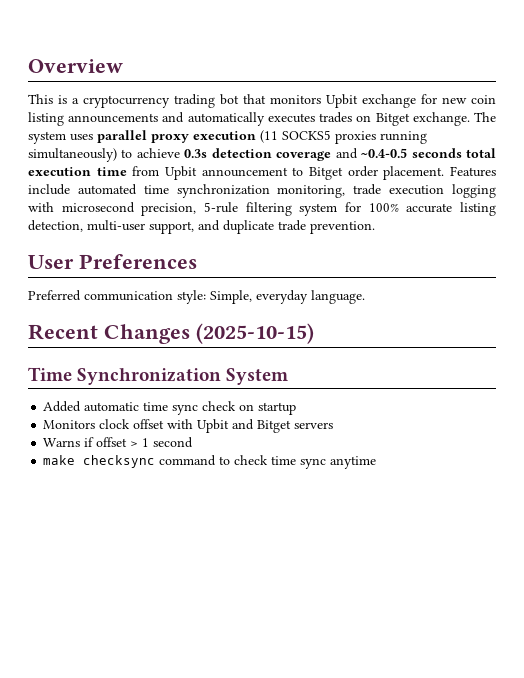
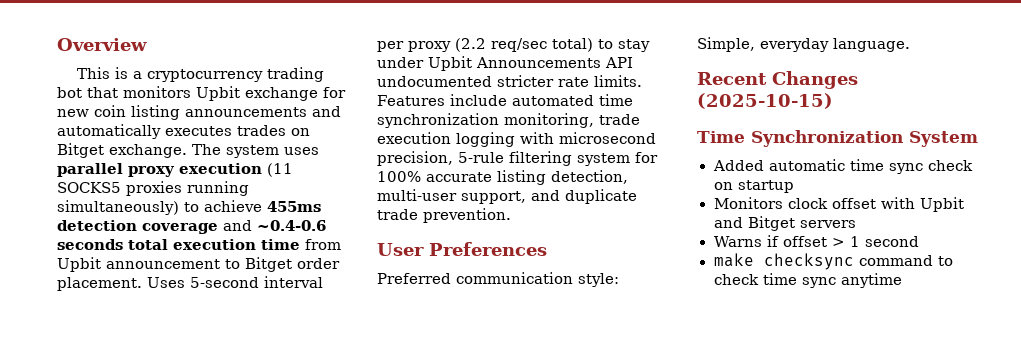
- The system uses parallel proxy execution (11 SOCKS5 proxies running simultaneously) to achieve 0.3s detection coverage and ~0.4-0.5 seconds total execution time from Upbit announcement to Bitget order placement.
+ The system uses parallel proxy execution (11 SOCKS5 proxies running simultaneously) to achieve 455ms detection coverage and ~0.4-0.6 seconds total execution time from Upbit announcement to Bitget order placement.
+ Uses 5-second interval per proxy (2.2 req/sec total) to stay under Upbit Announcements API undocumented stricter rate limits.

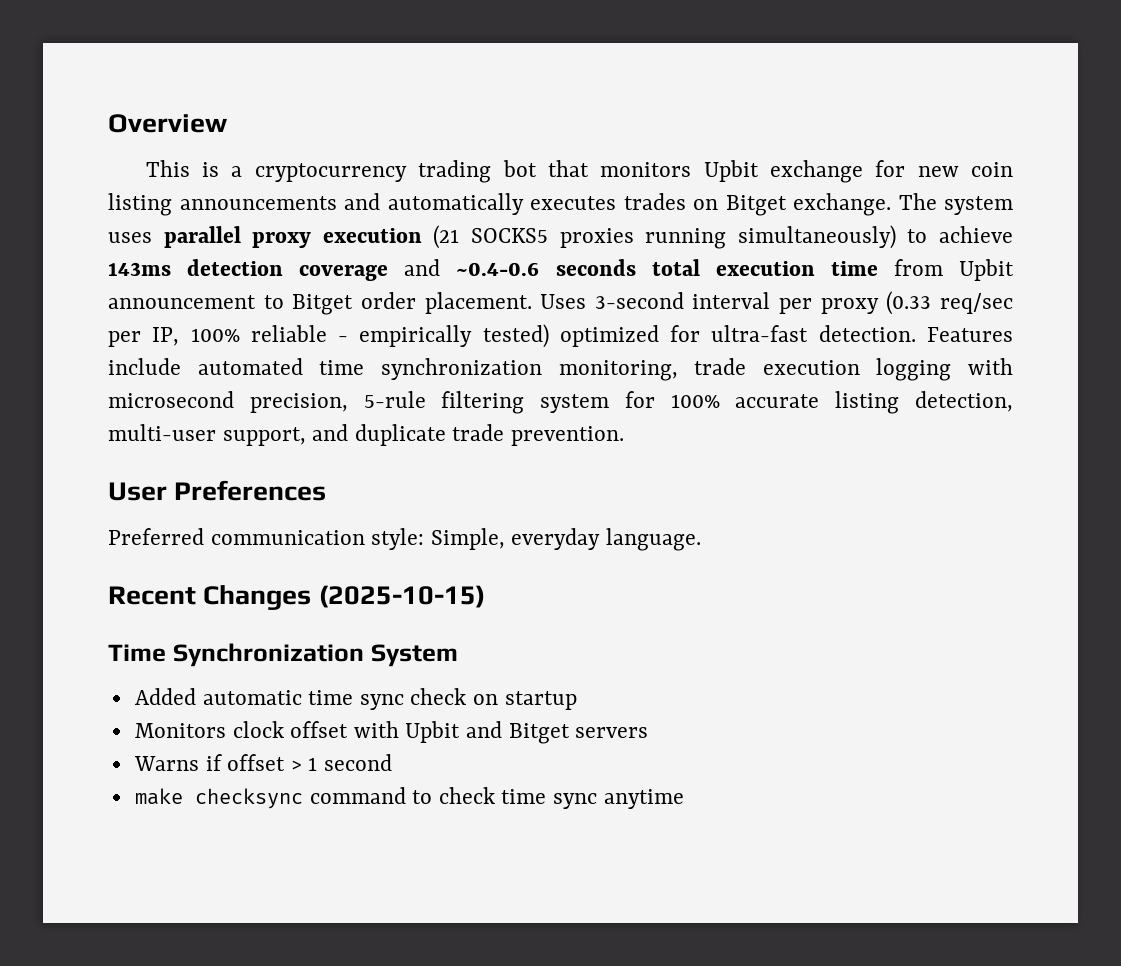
- The system uses parallel proxy execution (11 SOCKS5 proxies running simultaneously) to achieve 455ms detection coverage and ~0.4-0.6 seconds total execution time from Upbit announcement to Bitget order placement.
+ The system uses parallel proxy execution (21 SOCKS5 proxies running simultaneously) to achieve 143ms detection coverage and ~0.4-0.6 seconds total execution time from Upbit announcement to Bitget order placement.
- Uses 5-second interval per proxy (2.2 req/sec total) to stay under Upbit Announcements API undocumented stricter rate limits.
+ Uses 3-second interval per proxy (0.33 req/sec per IP, 100% reliable - empirically tested) optimized for ultra-fast detection.

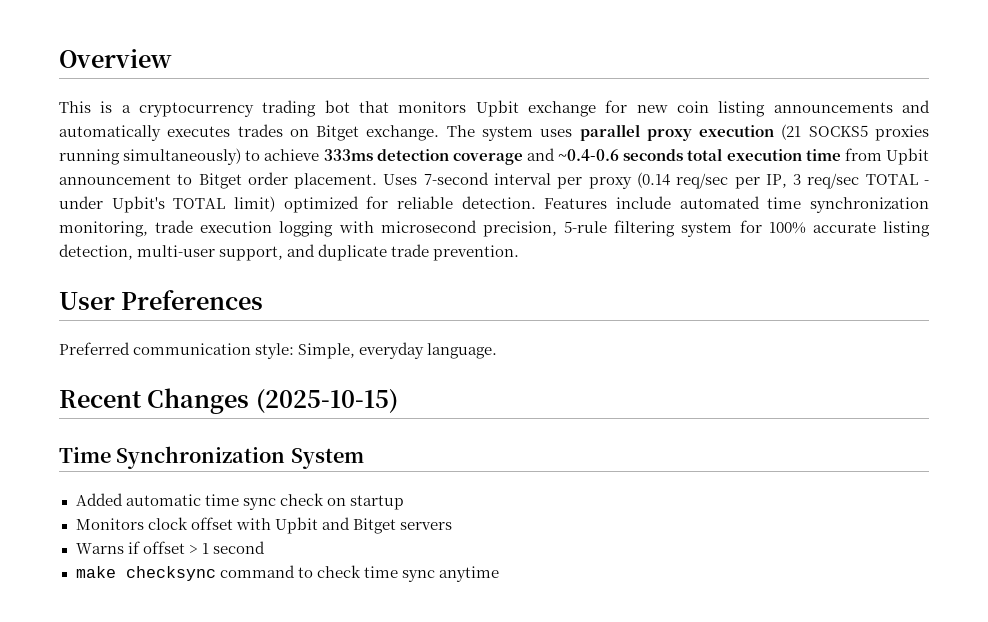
- The system uses parallel proxy execution (21 SOCKS5 proxies running simultaneously) to achieve 143ms detection coverage and ~0.4-0.6 seconds total execution time from Upbit announcement to Bitget order placement.
+ The system uses parallel proxy execution (21 SOCKS5 proxies running simultaneously) to achieve 333ms detection coverage and ~0.4-0.6 seconds total execution time from Upbit announcement to Bitget order placement.
- Uses 3-second interval per proxy (0.33 req/sec per IP, 100% reliable - empirically tested) optimized for ultra-fast detection.
+ Uses 7-second interval per proxy (0.14 req/sec per IP, 3 req/sec TOTAL - under Upbit's TOTAL limit) optimized for reliable detection.

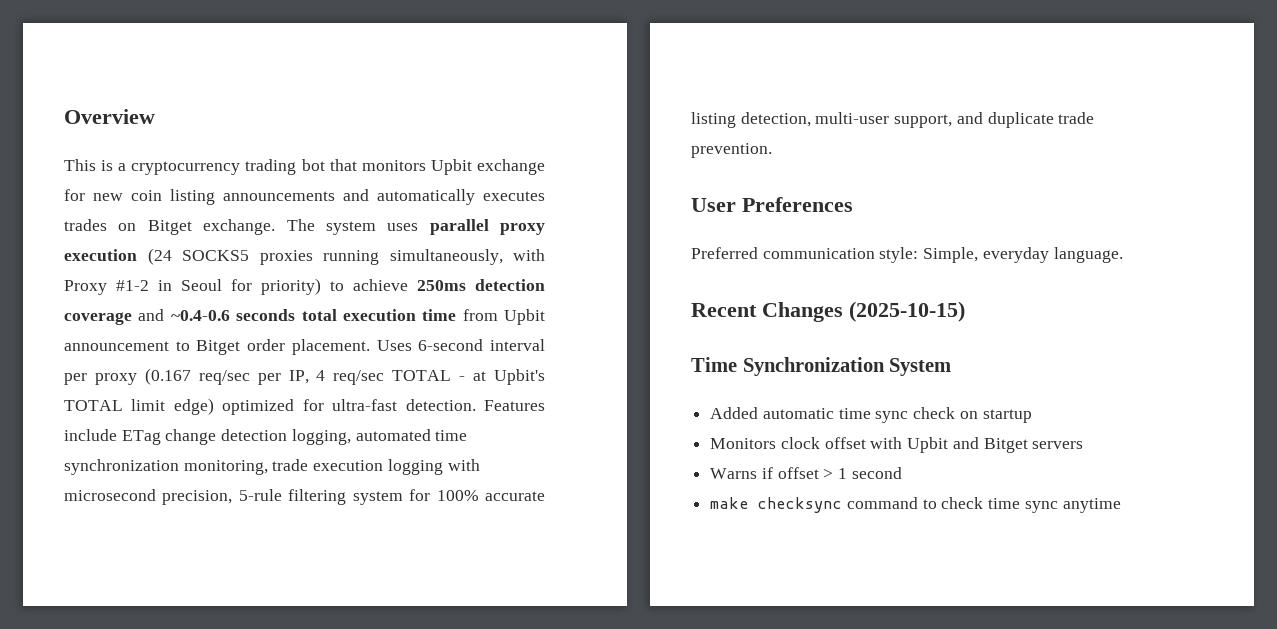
- The system uses parallel proxy execution (21 SOCKS5 proxies running simultaneously) to achieve 333ms detection coverage and ~0.4-0.6 seconds total execution time from Upbit announcement to Bitget order placement.
+ The system uses parallel proxy execution (24 SOCKS5 proxies running simultaneously, with Proxy #1-2 in Seoul for priority) to achieve 250ms detection coverage and ~0.4-0.6 seconds total execution time from Upbit announcement to Bitget order placement.
- Uses 7-second interval per proxy (0.14 req/sec per IP, 3 req/sec TOTAL - under Upbit's TOTAL limit) optimized for reliable detection.
+ Uses 6-second interval per proxy (0.167 req/sec per IP, 4 req/sec TOTAL - at Upbit's TOTAL limit edge) optimized for ultra-fast detection.
- Features include automated time synchronization monitoring, trade execution logging with microsecond precision, 5-rule filtering system for 100% accurate listing detection, multi-user support, and duplicate trade prevention.
+ Features include ETag change detection logging, automated time synchronization monitoring, trade execution logging with microsecond precision, 5-rule filtering system for 100% accurate listing detection, multi-user support, and duplicate trade prevention.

:::::

## Your goal
Copy every record exactly as it appears, apart from any pictures.

## Output
- The system uses parallel proxy execution (11 SOCKS5 proxies running simultaneously) to achieve 0.3s detection coverage and ~0.4-0.5 seconds total execution time from Upbit announcement to Bitget order placement.
+ The system uses parallel proxy execution (11 SOCKS5 proxies running simultaneously) to achieve 455ms detection coverage and ~0.4-0.6 seconds total execution time from Upbit announcement to Bitget order placement.
+ Uses 5-second interval per proxy (2.2 req/sec total) to stay under Upbit Announcements API undocumented stricter rate limits.

- The system uses parallel proxy execution (11 SOCKS5 proxies running simultaneously) to achieve 455ms detection coverage and ~0.4-0.6 seconds total execution time from Upbit announcement to Bitget order placement.
+ The system uses parallel proxy execution (21 SOCKS5 proxies running simultaneously) to achieve 143ms detection coverage and ~0.4-0.6 seconds total execution time from Upbit announcement to Bitget order placement.
- Uses 5-second interval per proxy (2.2 req/sec total) to stay under Upbit Announcements API undocumented stricter rate limits.
+ Uses 3-second interval per proxy (0.33 req/sec per IP, 100% reliable - empirically tested) optimized for ultra-fast detection.

- The system uses parallel proxy execution (21 SOCKS5 proxies running simultaneously) to achieve 143ms detection coverage and ~0.4-0.6 seconds total execution time from Upbit announcement to Bitget order placement.
+ The system uses parallel proxy execution (21 SOCKS5 proxies running simultaneously) to achieve 333ms detection coverage and ~0.4-0.6 seconds total execution time from Upbit announcement to Bitget order placement.
- Uses 3-second interval per proxy (0.33 req/sec per IP, 100% reliable - empirically tested) optimized for ultra-fast detection.
+ Uses 7-second interval per proxy (0.14 req/sec per IP, 3 req/sec TOTAL - under Upbit's TOTAL limit) optimized for reliable detection.

- The system uses parallel proxy execution (21 SOCKS5 proxies running simultaneously) to achieve 333ms detection coverage and ~0.4-0.6 seconds total execution time from Upbit announcement to Bitget order placement.
+ The system uses parallel proxy execution (24 SOCKS5 proxies running simultaneously, with Proxy #1-2 in Seoul for priority) to achieve 250ms detection coverage and ~0.4-0.6 seconds total execution time from Upbit announcement to Bitget order placement.
- Uses 7-second interval per proxy (0.14 req/sec per IP, 3 req/sec TOTAL - under Upbit's TOTAL limit) optimized for reliable detection.
+ Uses 6-second interval per proxy (0.167 req/sec per IP, 4 req/sec TOTAL - at Upbit's TOTAL limit edge) optimized for ultra-fast detection.
- Features include automated time synchronization monitoring, trade execution logging with microsecond precision, 5-rule filtering system for 100% accurate listing detection, multi-user support, and duplicate trade prevention.
+ Features include ETag change detection logging, automated time synchronization monitoring, trade execution logging with microsecond precision, 5-rule filtering system for 100% accurate listing detection, multi-user support, and duplicate trade prevention.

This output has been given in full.